▶ _TASK DESCRIPTION_
Go through the records and restate them word for word, omitting images.
Start of SOURCE DATA
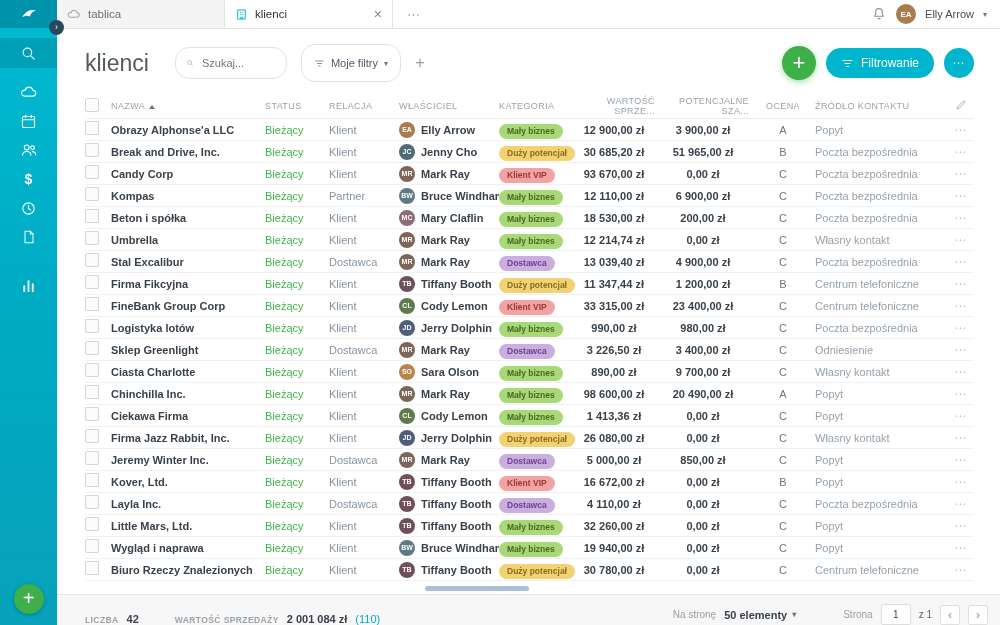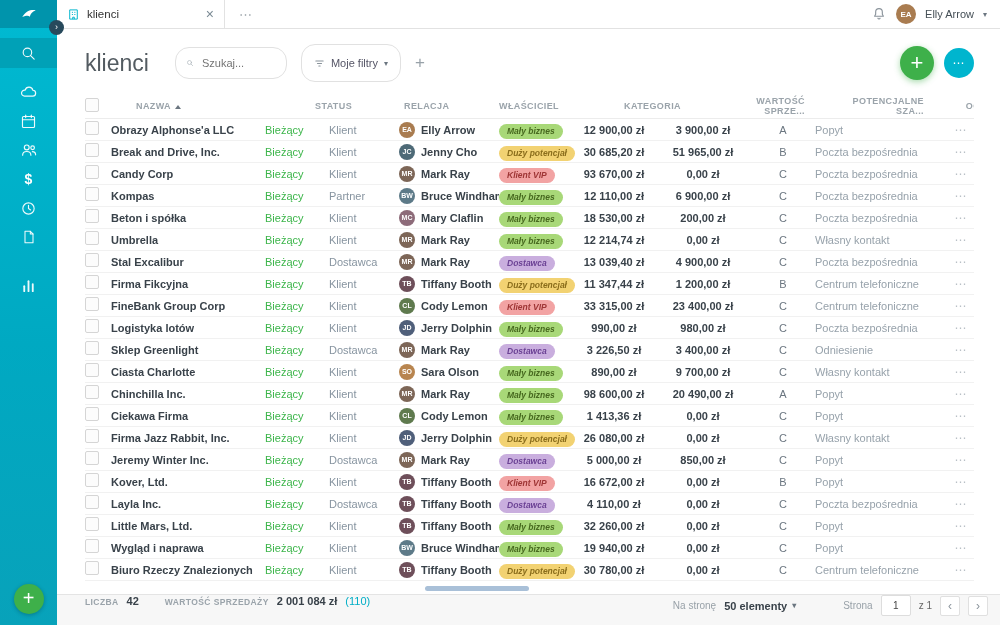"tablica" div.tab { html: none -> <div> <svg> <path></path> </svg> <span>tablica</span> </div> }
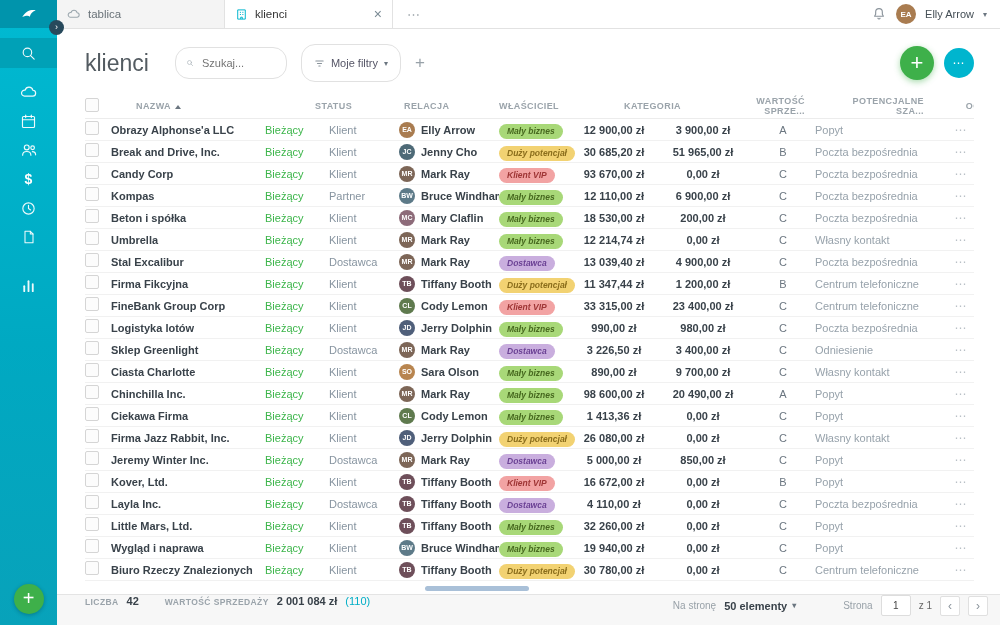"Filtrowanie" div.btn-filter { html: none -> <div> <svg> <line></line> <line></line> <line></line> </svg> <span>Filtrowanie</span> </div> }
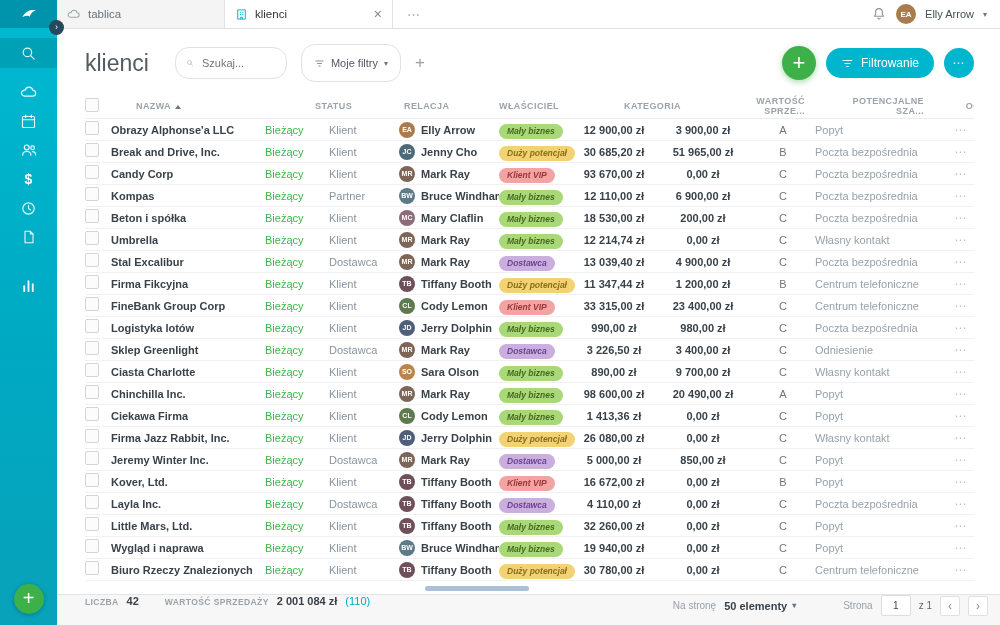"NAZWA" .thead { font-weight: bold -> normal; gap: 25px -> none }
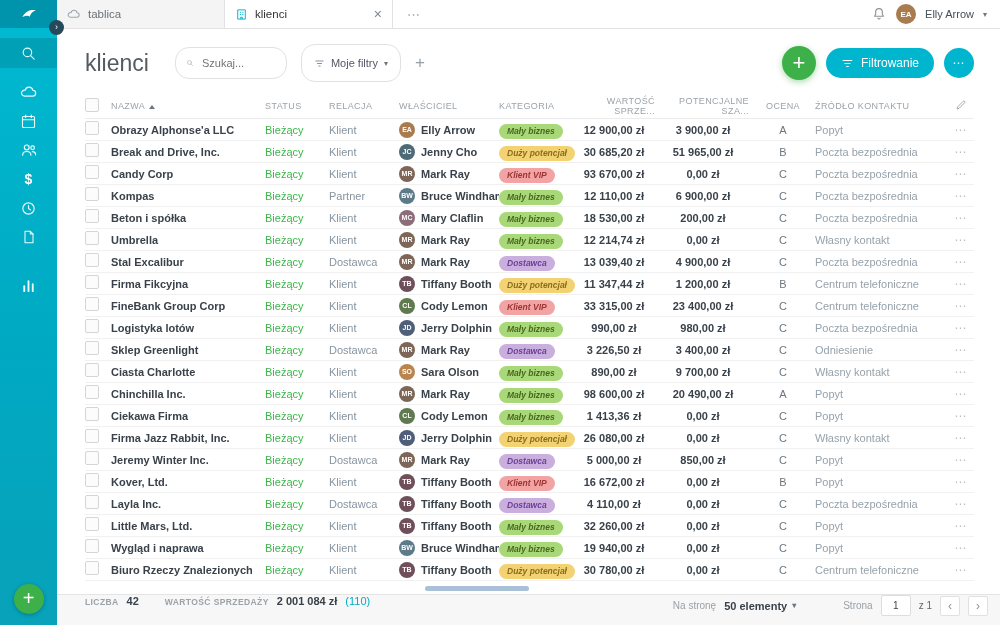"Mały biznes" .badge { font-style: italic -> none }
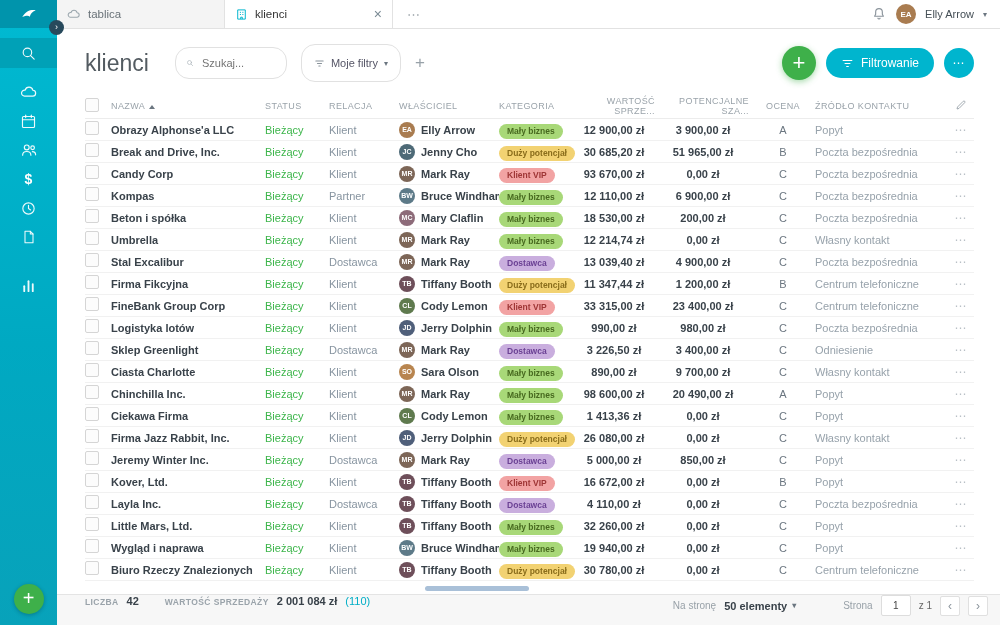"LICZBA" .statusbar { align-items: flex-start -> flex-end; gap: 26px -> 36px }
End of SOURCE DATA
▶ _SOLUTION TO THE EXERCISE_
"tablica" div.tab { html: none -> <div> <svg> <path></path> </svg> <span>tablica</span> </div> }
"Filtrowanie" div.btn-filter { html: none -> <div> <svg> <line></line> <line></line> <line></line> </svg> <span>Filtrowanie</span> </div> }
"NAZWA" .thead { font-weight: bold -> normal; gap: 25px -> none }
"Mały biznes" .badge { font-style: italic -> none }
"LICZBA" .statusbar { align-items: flex-start -> flex-end; gap: 26px -> 36px }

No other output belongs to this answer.